Revision tracking records:
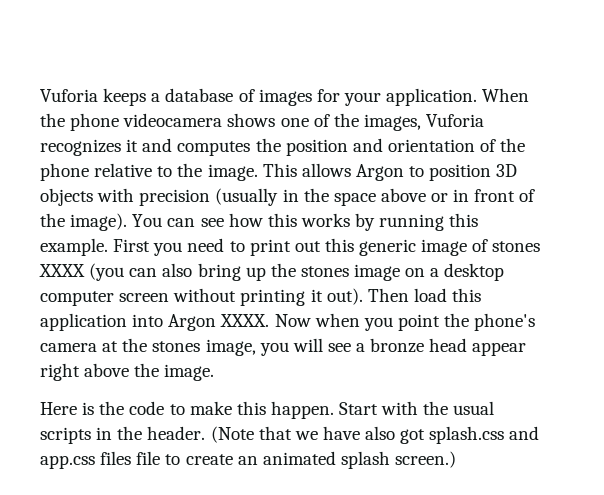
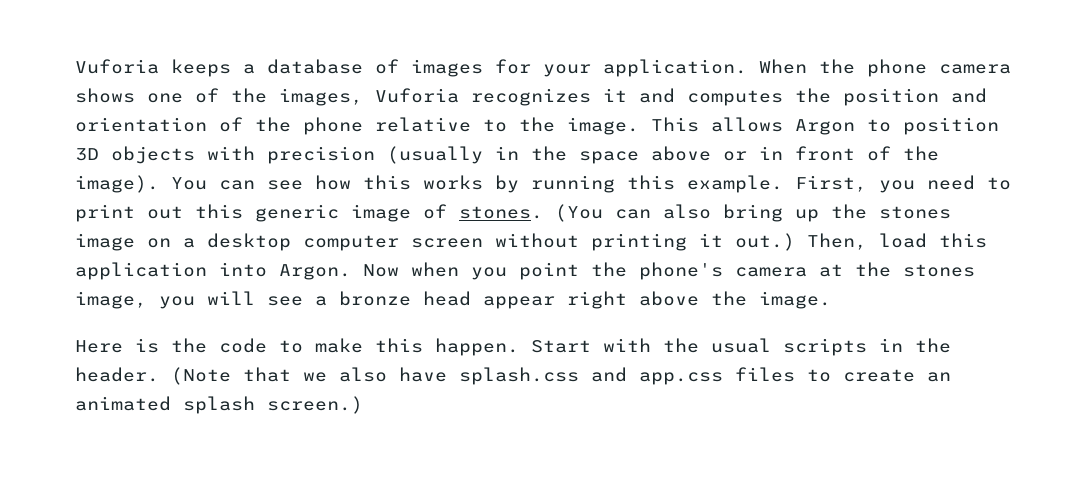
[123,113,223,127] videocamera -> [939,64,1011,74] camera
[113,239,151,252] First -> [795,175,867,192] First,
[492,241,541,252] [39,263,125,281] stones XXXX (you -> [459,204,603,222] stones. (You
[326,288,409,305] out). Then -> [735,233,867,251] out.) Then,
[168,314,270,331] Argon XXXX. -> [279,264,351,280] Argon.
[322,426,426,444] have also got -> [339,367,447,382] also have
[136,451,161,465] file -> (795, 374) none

▸ Task statement
Nothing should appear in the answer except the lines from the one containing "[322,426,426,444] have also" to the end of the data above, reproduced exactly.

▸ Exercise result
[322,426,426,444] have also got -> [339,367,447,382] also have
[136,451,161,465] file -> (795, 374) none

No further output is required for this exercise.